Dive Brief:
- With a fourth stimulus package in the works, the renewable energy industry is raring for short- and long-term aid as it faces supply chain disruptions and critical project delays that could cost the sector billions of dollars.
- Stakeholders were hopeful broader energy concerns would be rolled into an infrastructure package House Democrats had floated last week. "Certainly clean energy is part of infrastructure," Solar Energy Industries Association (SEIA) Vice President of Congressional Affair Erin Duncan told members during a Friday webinar.
- But House Speaker Nancy Pelosi on Friday stepped away from her initial push to include green infrastructure in a round four stimulus bill. Clean energy advocates still say there are avenues for power sector relief from the federal government, however.
Dive Insight:
Pelosi had initially indicated that infrastructure and job creation would be the ultimate focus of the next federal legislative package, as she and other leading Democrats brought forward last week a revised version of their sweeping $760 billion January infrastructure proposal.
The legislation was a sweeping grid modernization plan to make the power grid more resilient and ready for higher levels of renewable energy and included provisions around distributed energy resources, energy efficiency and cybersecurity.

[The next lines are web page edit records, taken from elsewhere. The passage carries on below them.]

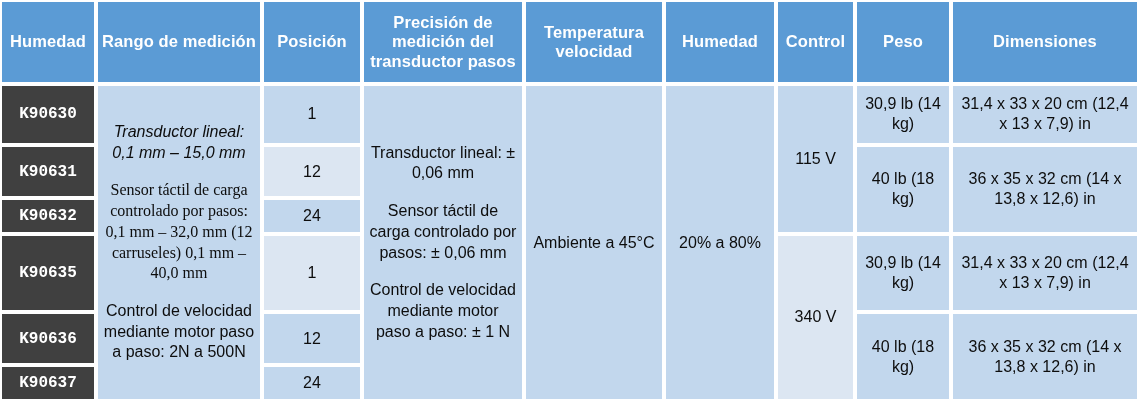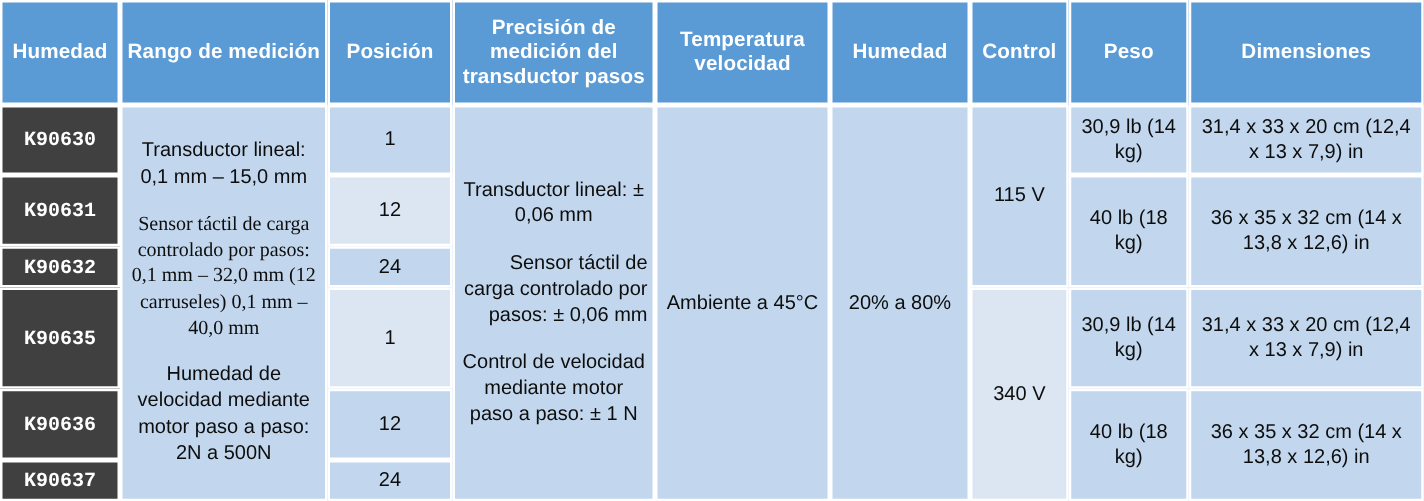"Transductor lineal: 0,1 mm –" div { font-style: none -> italic }
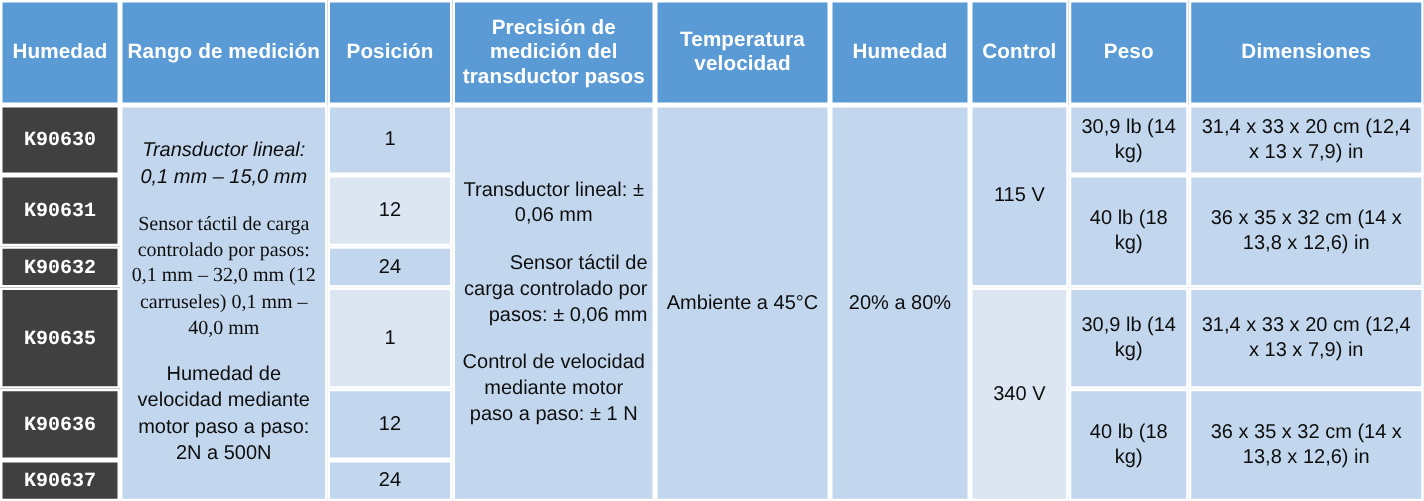"Sensor táctil de carga controlado por pasos: ±" div { text-align: right -> none }
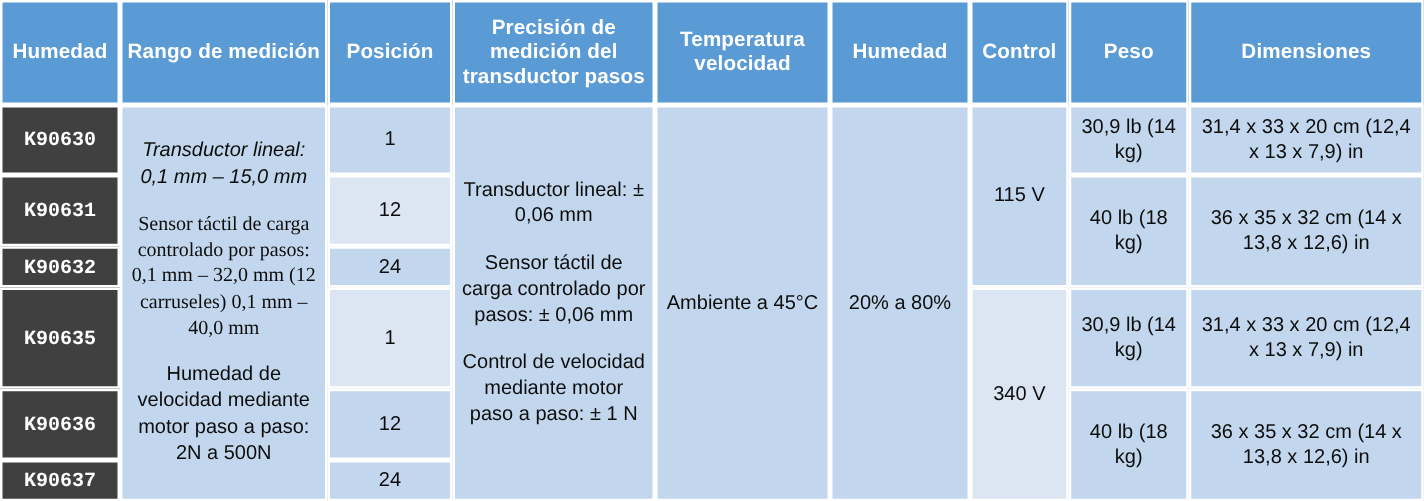"Humedad de velocidad mediante motor" div { text: Humedad -> Control }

"We still continue on emergency and mitigation, but in the next bill, our focus will also be on recovery," Pelosi said Wednesday. "So that's why, as I said, we put forward our plan to invest in our infrastructure … The need for job-creating action again is even more critical."
But on Friday, she shifted her tone, saying instead the package should focus again on relief, and take a similar approach to the most recent Coronavirus Aid, Relief, and Economic Security (CARES) Act that President Donald Trump signed into law March 27.
"The acceleration of the coronavirus demands that we double down on the down payment we made in CARES by passing a CARES 2 package," Pelosi said in a statement. "It is imperative that we go bigger and further assisting small business, to go longer in unemployment benefits and provide additional resources to process [unemployment insurance] claims and to give families additional direct payments."
This means any larger boost to the renewables industry will remain on hold for now, but as the sector struggles to meet deadlines and maintain a workforce, clean energy leaders say Pelosi's move is justified.
"Given today's employment reports, Congress is appropriately laser-focused on protecting jobs and finding ways to backfill holes in the economy being created by COVID-19," American Council on Renewable Energy Chief Operating Officer Bill Parsons told Utility Dive in an email. "Like many industries, the renewable sector is being hit really hard by supply chain disruptions, shelter-in-place orders and other pandemic-related delays that threaten the jobs of hundreds of thousands of workers, as well as the time-sensitive tax incentives on which renewable projects depend."
Tax credit qualifications are a more immediate concern for the renewables industry. The sector relies on certain deadlines in order to qualify for financing, and wants to see extensions for those deadlines as billions of dollars across the wind and solar sector are at risk due to COVID-19 related delays.
"It's pretty clear that there's tons of pain out there," SEIA CEO Abigail Ross Hopper said during the webinar.
For example, projects that began construction in time to meet the commence construction deadline for the production tax credit or the investment tax credit, but that might not be able to meet placed-in-service deadlines because of supply chain or other COVID-19-related disruptions, should be able to get an extension, industry leaders say. Though a lot of solar companies kept necessary equipment stockpiled in order to meet such critical deadlines, SEIA is "starting to see some of those inventories decline without new product coming in," John Smirnow, general counsel and vice president of market strategy at SEIA said Friday.
"Our companies are in dire need of emergency relief for their placed-in-service and commence construction deadlines, as well temporary refundability to ensure they can monetize project credits over that time," said Parsons. Such extensions would come at a minimal cost to the federal government, as spending on those credits is already assumed in the budget.
Federal lawmakers are in recess until April 20, though with social distancing protocols ramping up in the Capitol and across the U.S., it's unclear whether Congress will be in any hurry to reconvene promptly, Politico reported.